Misalnya saja, saya bercerita tentang kejenuhan menjadi ibu rumah tangga di rumah. Setelah sebulan berhenti bekerja, saya baru merasakan betapa jenuhnya berada di rumah terus. Memang kadang-kadang jalan-jalan, tapi tidak setiap hari. Saking jenuhnya, setiap libur akhir pekan, suami pasti mengajak saya jalan-jalan, kalau tidak, bisa dipastikan saya akan cemberut. Lima hari di rumah terus, inginnya ada hari di mana saya melihat dunia. Lalu, saya tulislah catatan tentang kejenuhan ini dalam mencari solusi bagaimana mengatasi kejenuhan. Kejenuhan itu berkurang saat anak pertama lahir. Saya jadi sering jalan-jalan sore sambil menyuapi makan, mengobrol dengan ibu-ibu tetangga, dan sekarang semakin berkurang setelah bisa online kapan saja. Tanpa keluar rumah pun, saya bisa berkomunikasi dengan banyak orang dan “melihat dunia.”
Maka, wajar saja jika berdasarkan penelitian, ibu rumah tangga adalah pemakai terbesar dari internet. Kejenuhan berada di rumah, itulah pangkal penyebabnya. Sebuah bukti bahwa sosialisasi itu perlu. Berbeda dengan ibu bekerja yang bisa bertemu dengan banyak orang setiap hari, ibu rumah tangga di rumah tidak selalu. Memang bisa bergaul dengan tetangga, tapi tidak selalu tetangga mau digerecoki kedatangan kita di rumahnya setiap hari. Lagipula, saya pribadi agak kurang nyambung ngobrol dengan ibu-ibu tetangga, karena bahan pembicaraan yang jauh berbeda.
Ada juga catatan saya mengenai eksistensi seorang ibu rumah tangga. Betapa profesi itu masih dipandang sebelah mata sebagai profesi yang tidak “gaya,” tidak “intelek,” pilihan hidup seorang wanita putus asa yang tidak bisa berkarir di luar rumah, tidak bebas financial, tidak bermanfaat untuk orang banyak, dan sebagainya. Namun, saya bertemu dengan seorang ustazah, istri ustaz ternama di Bandung, yang ketika ditanya apa profesi utamanya, dengan bangga ia menjawab; “IBU RUMAH TANGGA.” Lalu, mengapa saya harus minder mengakui bahwa saya juga seorang ibu rumah tangga? Saya menjadi ibu rumah tangga berdasarkan pilihan sendiri, bukan terpaksa. Sebelumnya, saya punya karir bagus di kantor. Tetapi, saya memilih menjadi ibu rumah tangga penuh waktu.

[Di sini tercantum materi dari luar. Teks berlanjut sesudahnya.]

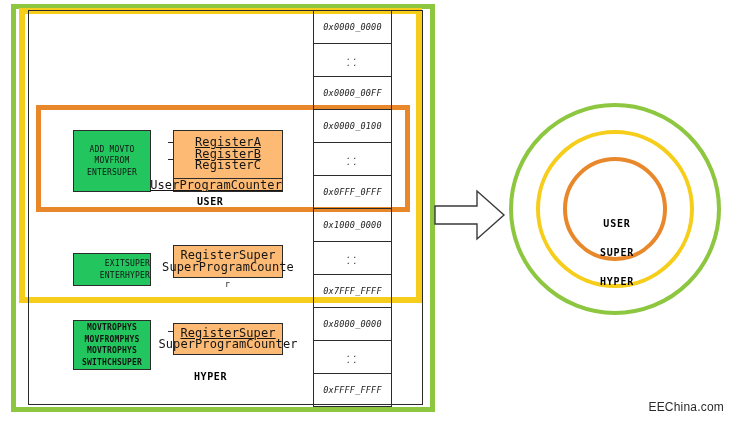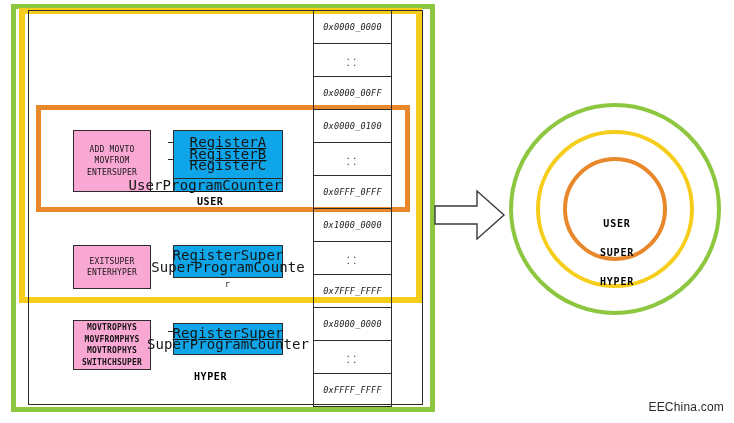"ADD MOVTO" .ibox { background: #f9a8d4 -> #22c55e }
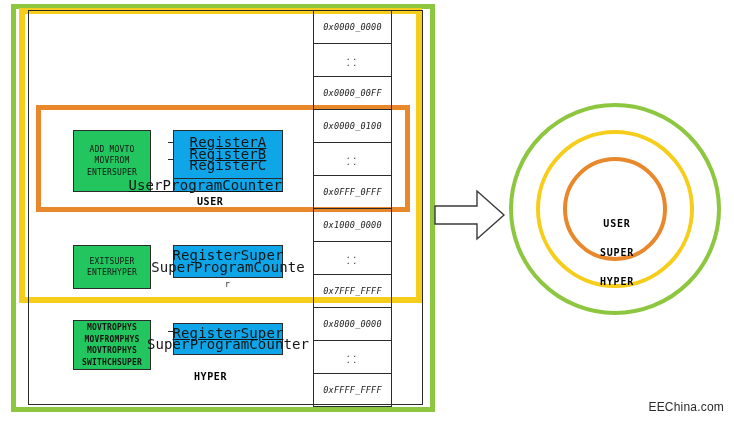"RegisterA" .rbox { background: #0ea5e9 -> #fdba74; font-size: 14px -> 12px }
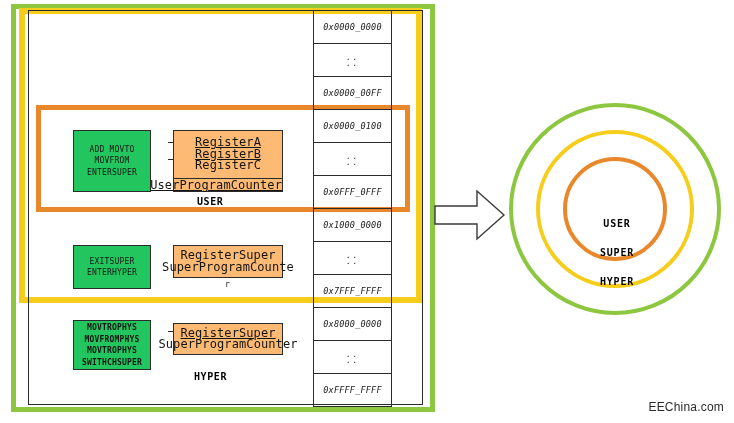"EXITSUPER" div.ibox { align-items: none -> flex-end; height: 44px -> 33px; top: 245px -> 253px }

Lalu, saya juga membahas hubungan dengan anak, dari masalah antara ASI dan SUFOR, Popok kain dan diapers, sulitnya mendidik anak laki-laki, tetapi juga sulit mendidik anak perempuan, juga kisah menyentuh tentang sahabat saya yang kehilangan bayinya karena gangguan jantung. Semua catatan itu saya carikan juga dalilnya di dalam Al Quran dan hadis. Ternyata, dua kitab pegangan kita itu membahas lengkap permasalahan ibu-ibu. Jadi, hiburan kita sepenuhnya memang dari ayat-ayat Allah dan Sabda Rasul.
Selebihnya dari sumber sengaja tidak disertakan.